■ **AIM OF THE EXERCISE**: Transcribe the records below in their entirety, and leave out each image.

MATERIAL TO PROCESS START

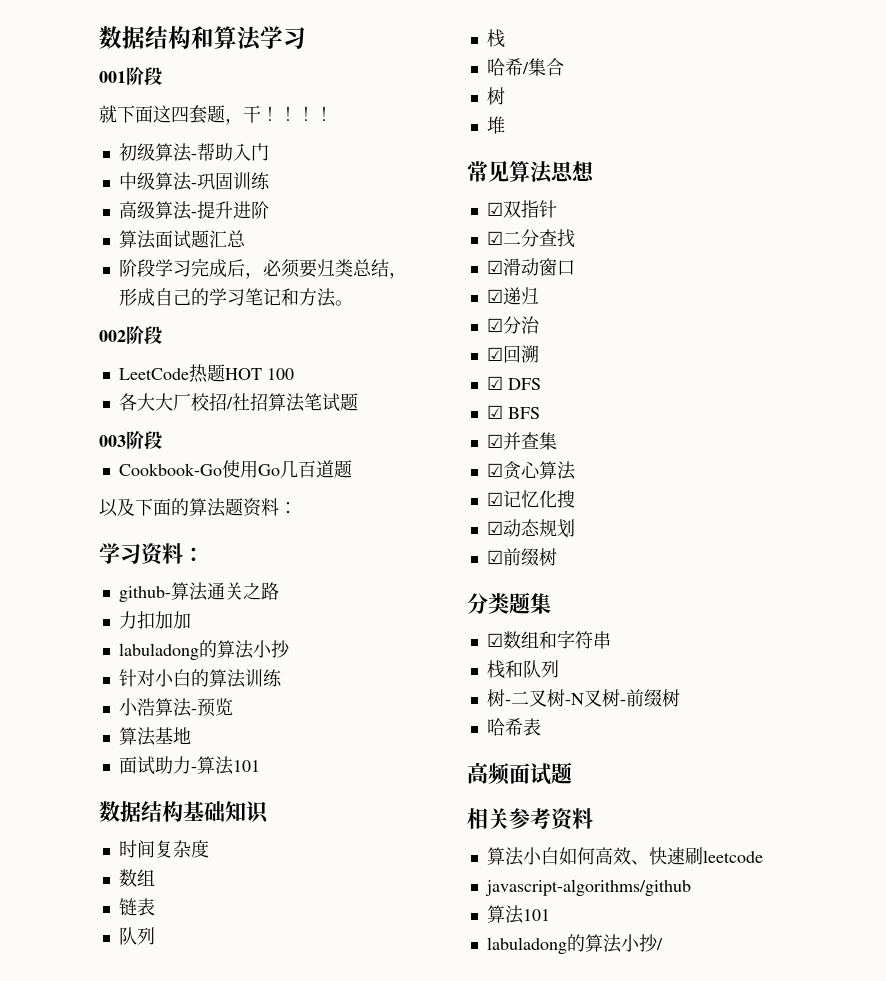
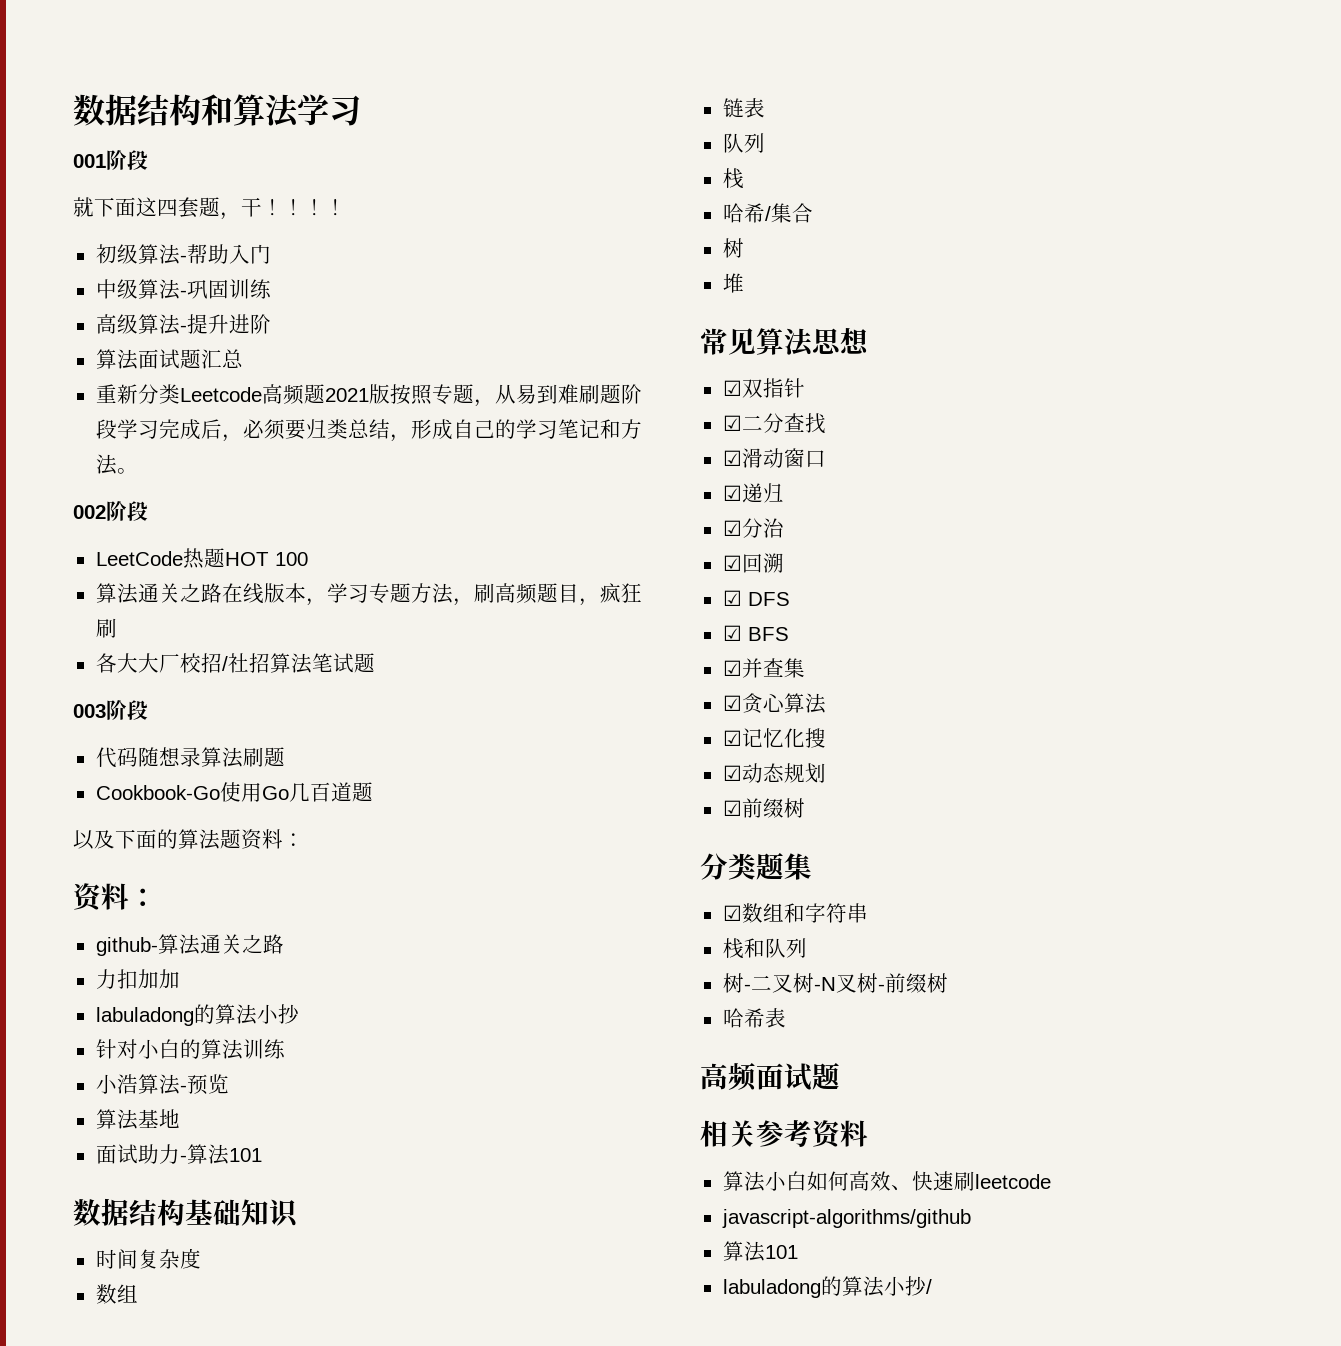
- 阶段学习完成后，必须要归类总结，形成自己的学习笔记和方法。
+ 重新分类Leetcode高频题2021版按照专题，从易到难刷题阶段学习完成后，必须要归类总结，形成自己的学习笔记和方法。
+ 算法通关之路在线版本，学习专题方法，刷高频题目，疯狂刷
+ 代码随想录算法刷题
  以及下面的算法题资料：
- 学习资料：
+ 资料：

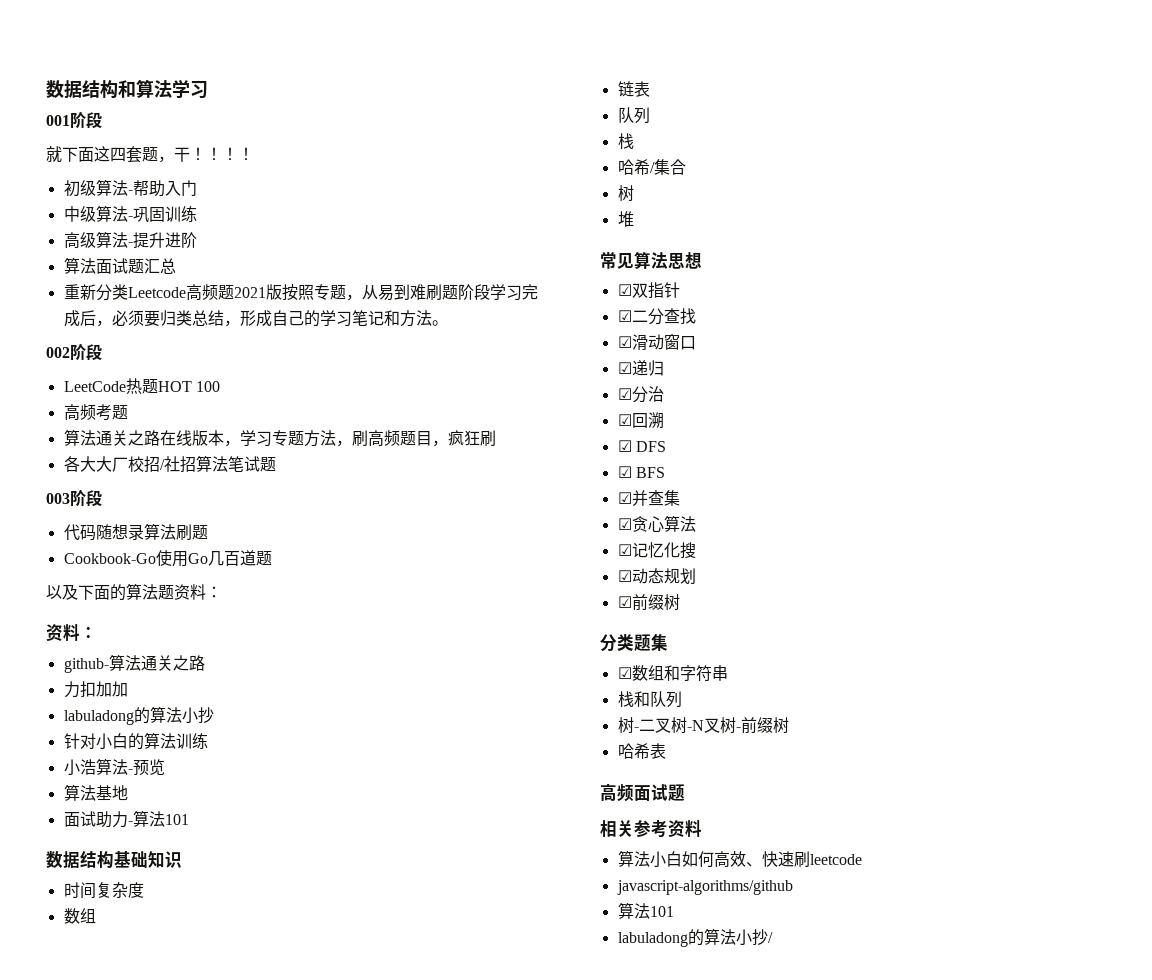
+ 高频考题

MATERIAL TO PROCESS END

■ **SOLUTION FOR THIS TASK**:
- 阶段学习完成后，必须要归类总结，形成自己的学习笔记和方法。
+ 重新分类Leetcode高频题2021版按照专题，从易到难刷题阶段学习完成后，必须要归类总结，形成自己的学习笔记和方法。
+ 算法通关之路在线版本，学习专题方法，刷高频题目，疯狂刷
+ 代码随想录算法刷题
  以及下面的算法题资料：
- 学习资料：
+ 资料：

+ 高频考题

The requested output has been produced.